(INPUT DATA):
* * * * * * * * *

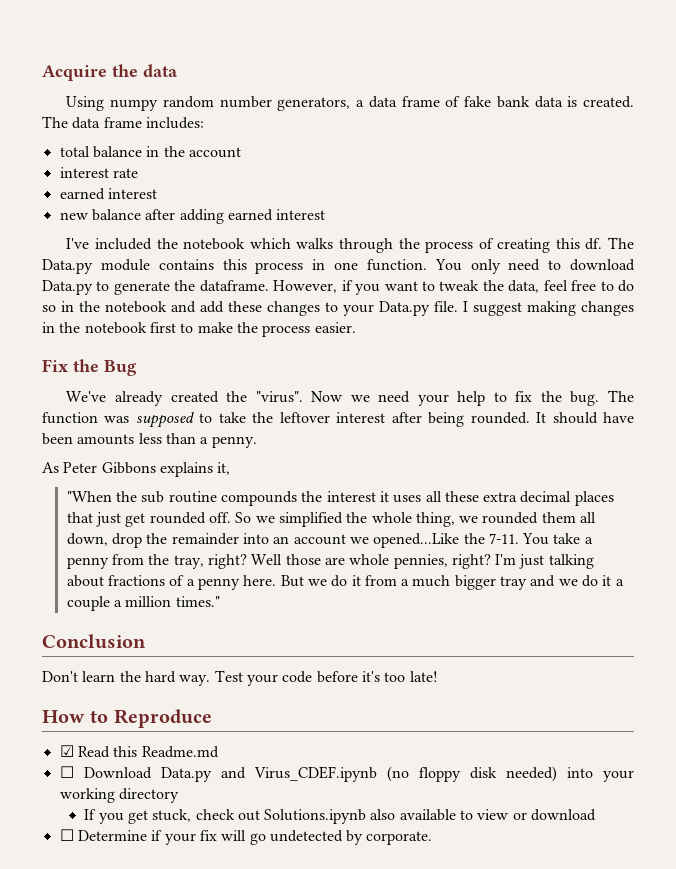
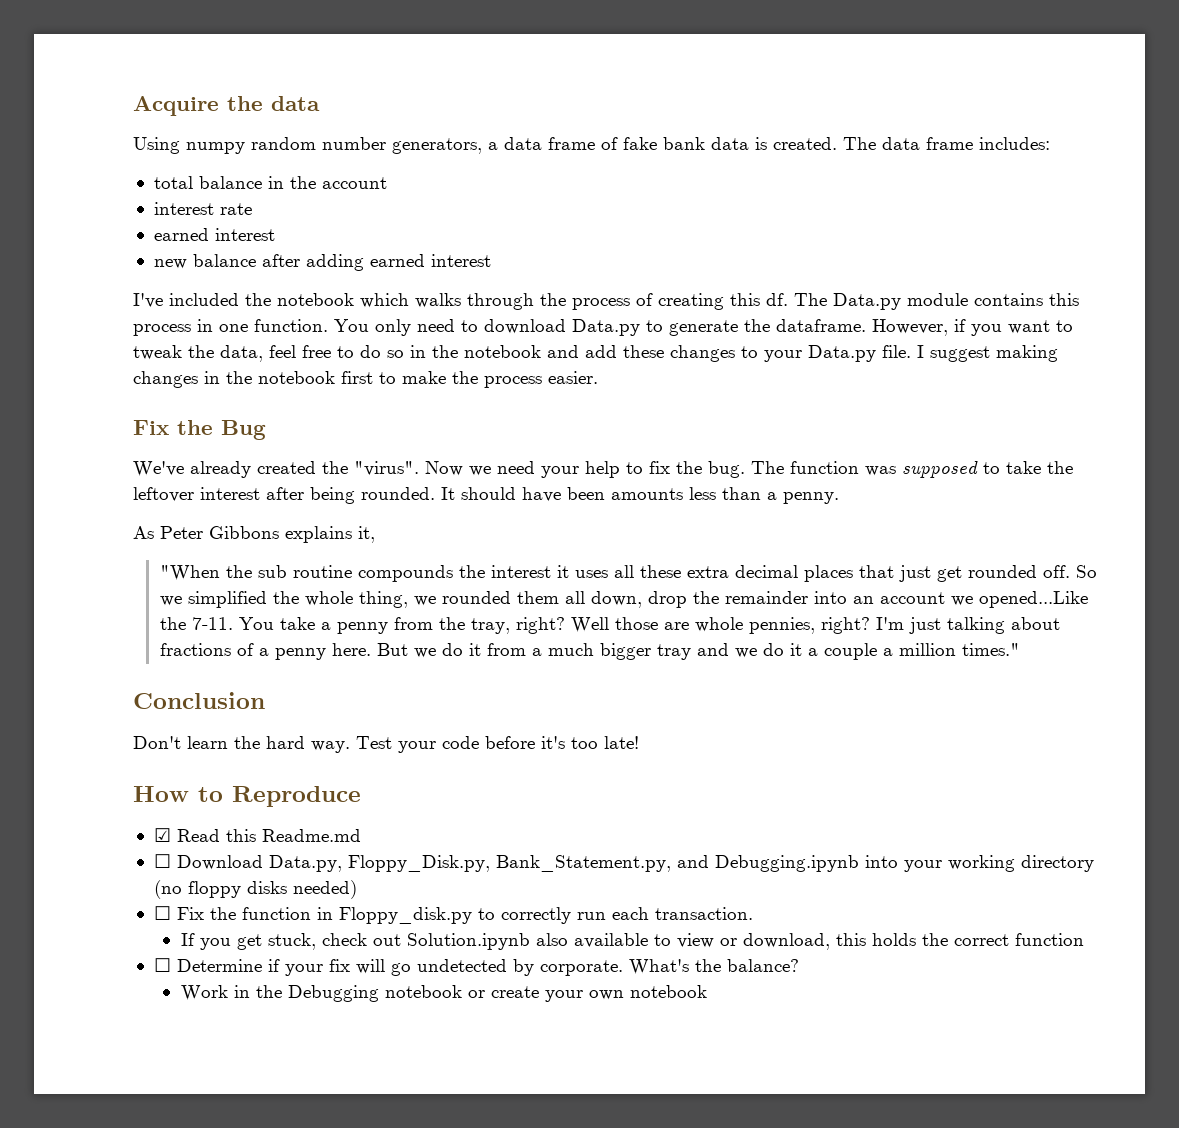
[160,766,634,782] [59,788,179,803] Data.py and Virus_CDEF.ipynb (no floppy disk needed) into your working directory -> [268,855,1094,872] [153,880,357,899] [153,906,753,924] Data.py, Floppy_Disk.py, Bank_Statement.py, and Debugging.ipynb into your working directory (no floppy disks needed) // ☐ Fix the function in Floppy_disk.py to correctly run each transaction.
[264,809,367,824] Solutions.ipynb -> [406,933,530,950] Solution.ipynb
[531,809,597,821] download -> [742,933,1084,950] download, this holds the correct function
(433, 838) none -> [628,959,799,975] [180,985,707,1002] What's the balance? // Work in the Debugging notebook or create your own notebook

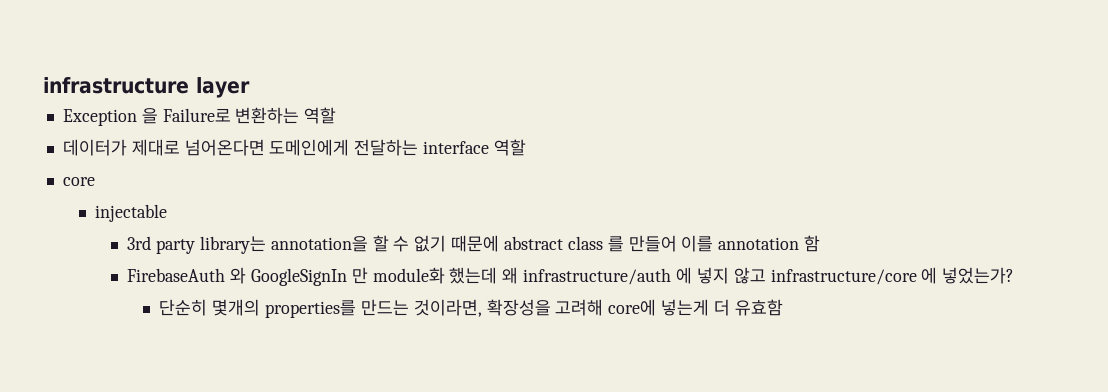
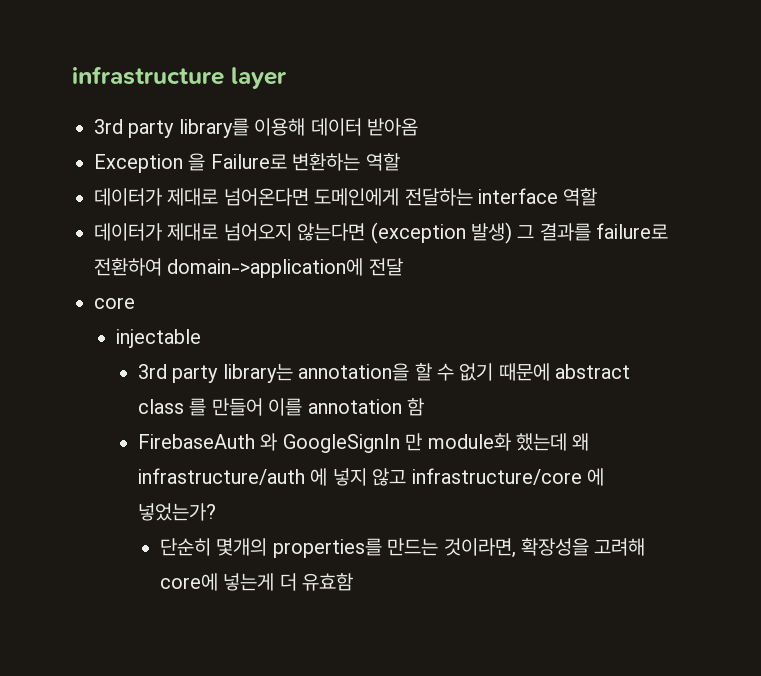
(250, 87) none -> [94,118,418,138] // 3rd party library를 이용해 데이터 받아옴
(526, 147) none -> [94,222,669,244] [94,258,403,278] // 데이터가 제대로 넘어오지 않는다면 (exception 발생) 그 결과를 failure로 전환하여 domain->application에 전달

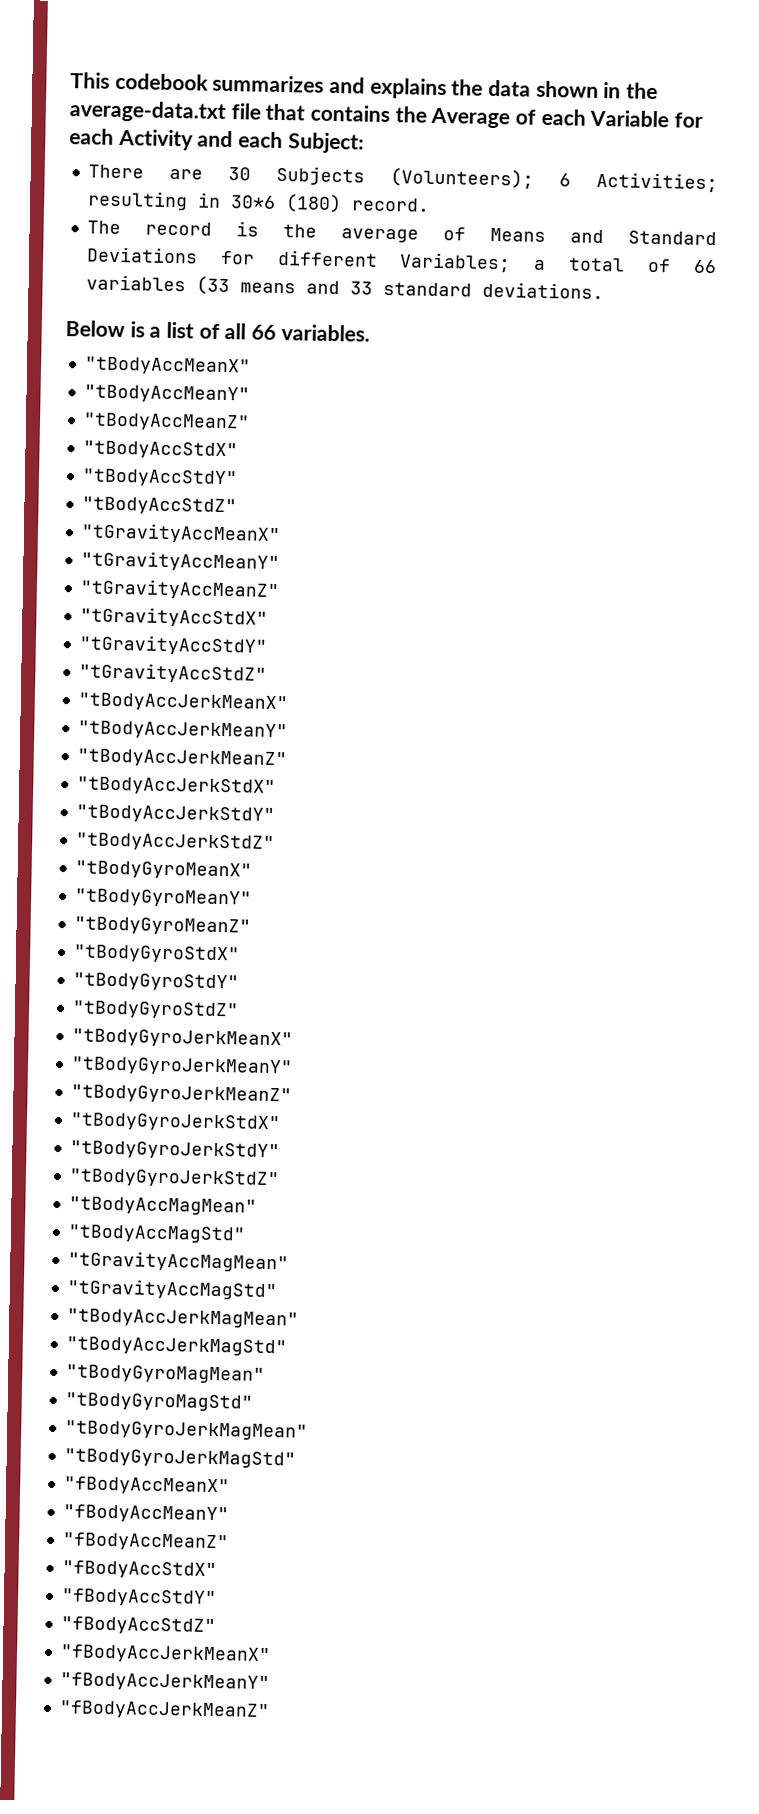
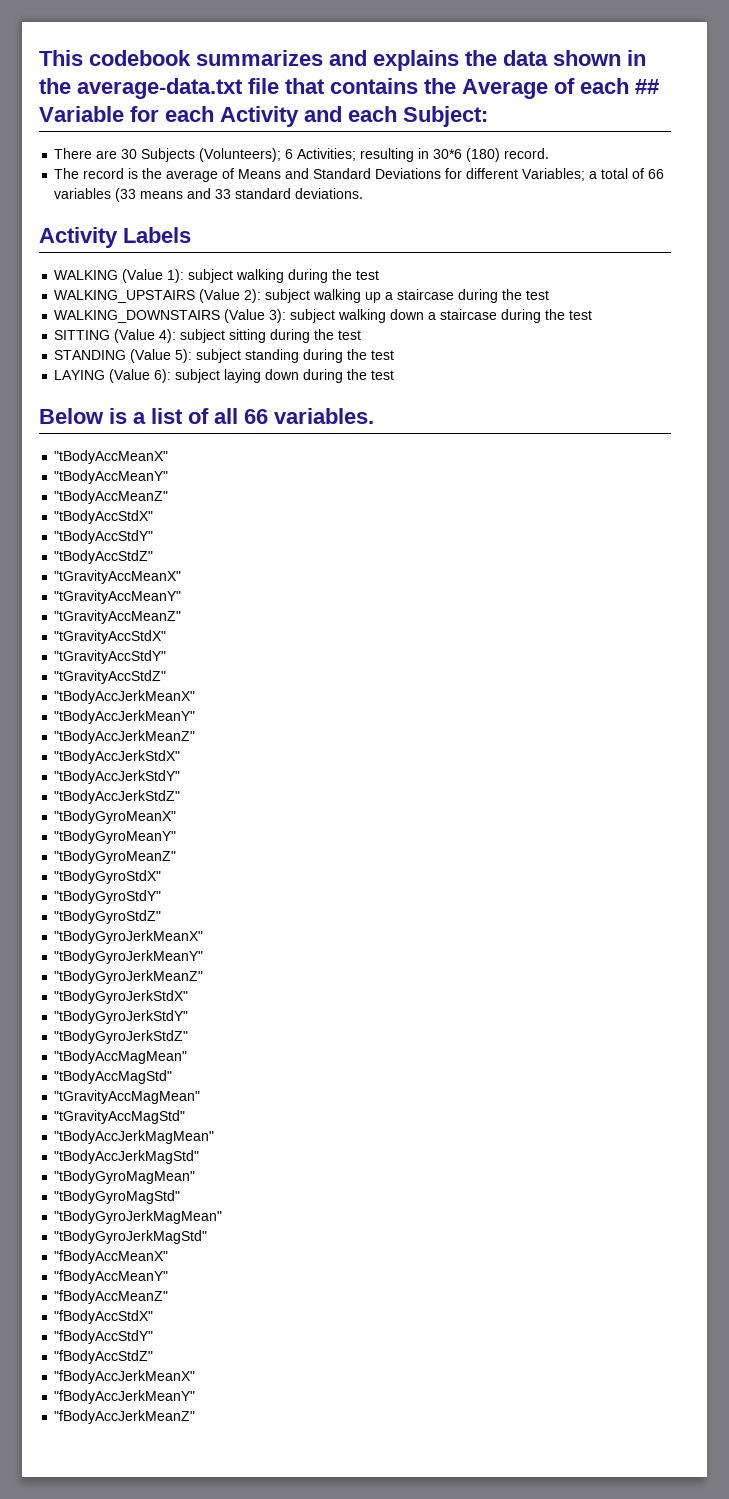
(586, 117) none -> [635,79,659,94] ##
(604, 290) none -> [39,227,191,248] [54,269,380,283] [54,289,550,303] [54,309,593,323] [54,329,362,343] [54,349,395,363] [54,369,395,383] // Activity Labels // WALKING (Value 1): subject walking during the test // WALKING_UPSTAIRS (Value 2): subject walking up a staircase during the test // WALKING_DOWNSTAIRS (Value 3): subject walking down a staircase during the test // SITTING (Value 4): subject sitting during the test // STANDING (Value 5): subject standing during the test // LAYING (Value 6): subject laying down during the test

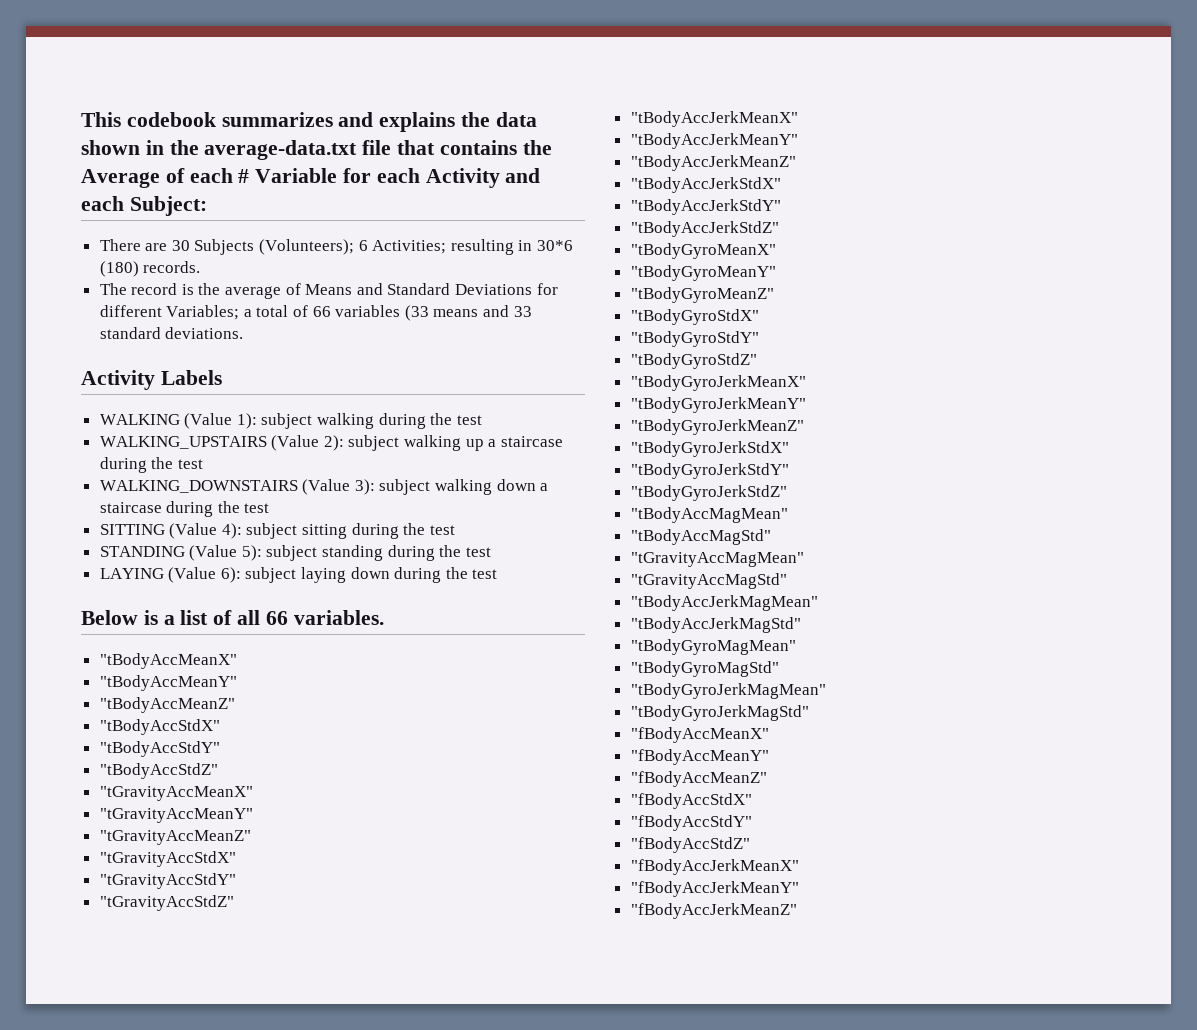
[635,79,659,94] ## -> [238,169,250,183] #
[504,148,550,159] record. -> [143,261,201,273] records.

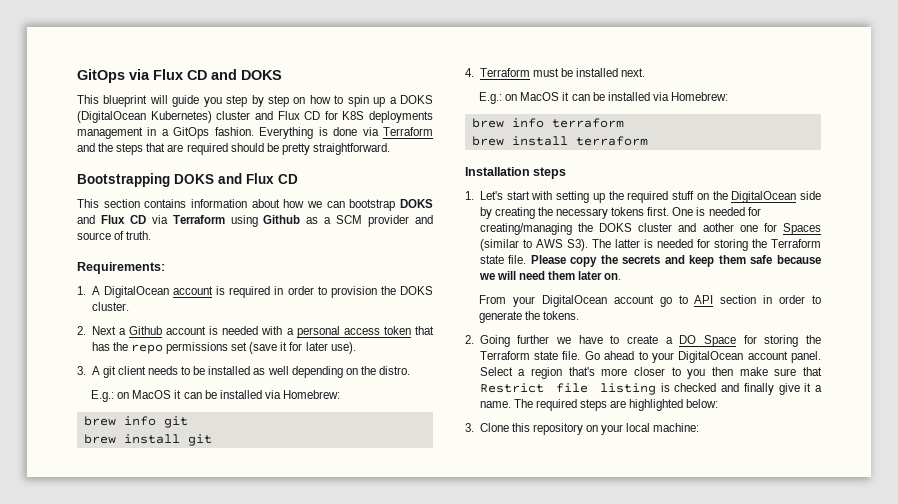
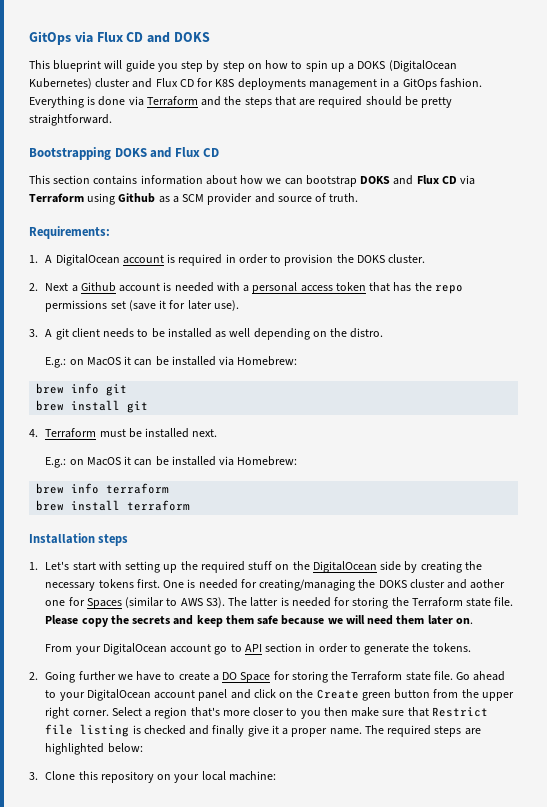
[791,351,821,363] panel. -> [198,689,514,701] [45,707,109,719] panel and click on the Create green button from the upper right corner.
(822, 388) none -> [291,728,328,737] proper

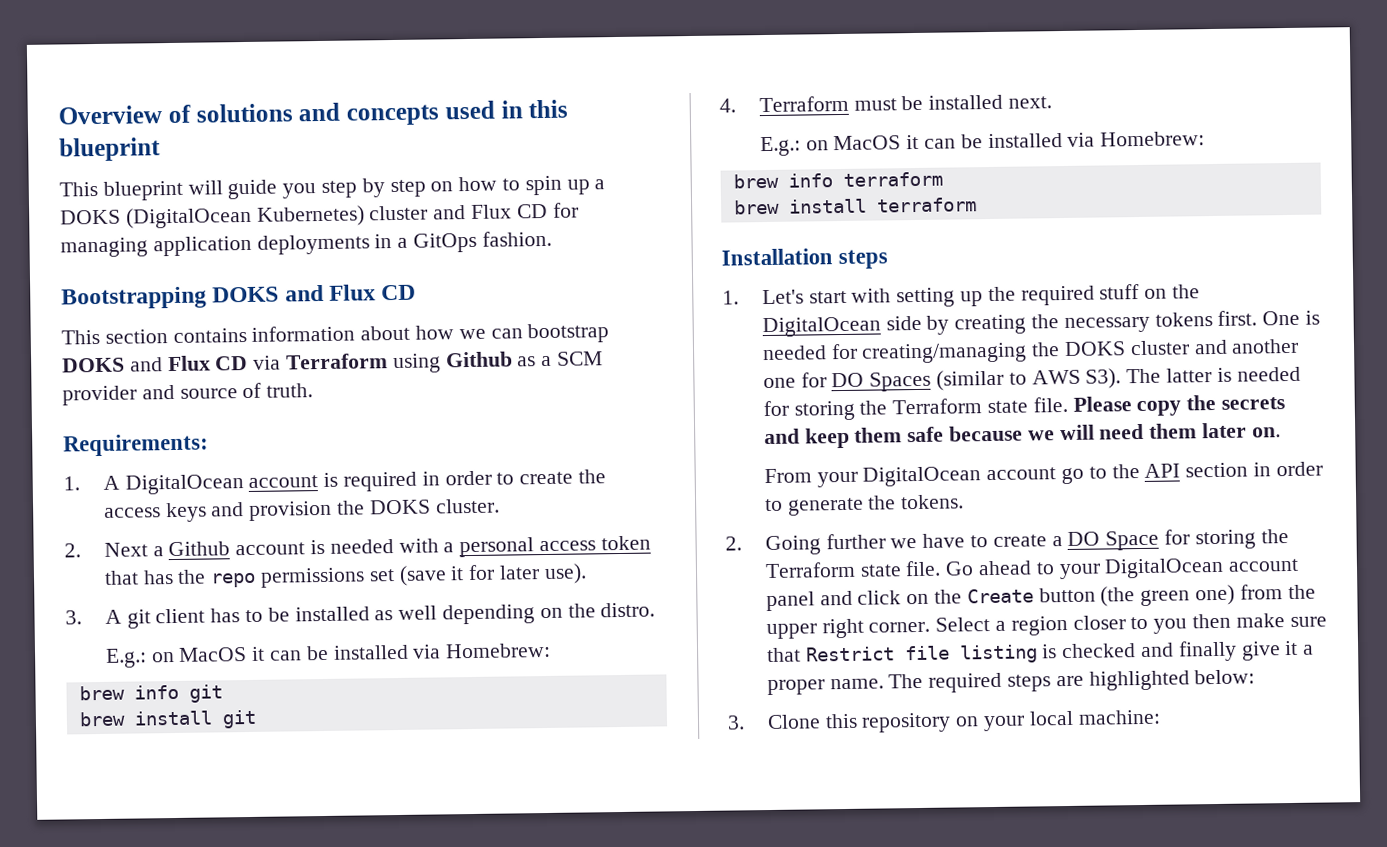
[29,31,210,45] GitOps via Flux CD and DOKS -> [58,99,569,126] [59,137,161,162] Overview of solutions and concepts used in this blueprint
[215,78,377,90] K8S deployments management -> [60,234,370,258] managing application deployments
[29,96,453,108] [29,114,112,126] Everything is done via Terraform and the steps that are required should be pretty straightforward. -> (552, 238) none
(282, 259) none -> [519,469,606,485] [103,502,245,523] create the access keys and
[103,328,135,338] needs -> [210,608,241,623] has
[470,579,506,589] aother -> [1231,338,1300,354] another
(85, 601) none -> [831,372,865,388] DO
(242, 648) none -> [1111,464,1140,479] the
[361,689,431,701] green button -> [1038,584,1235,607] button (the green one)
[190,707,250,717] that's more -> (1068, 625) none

* * * * * * * * *

(ACTION ITEM):
Check each line of the entries above for the word "this". List the ones that have it.

(ANSWER SECTION):
[531,809,597,821] download -> [742,933,1084,950] download, this holds the correct function
[29,31,210,45] GitOps via Flux CD and DOKS -> [58,99,569,126] [59,137,161,162] Overview of solutions and concepts used in this blueprint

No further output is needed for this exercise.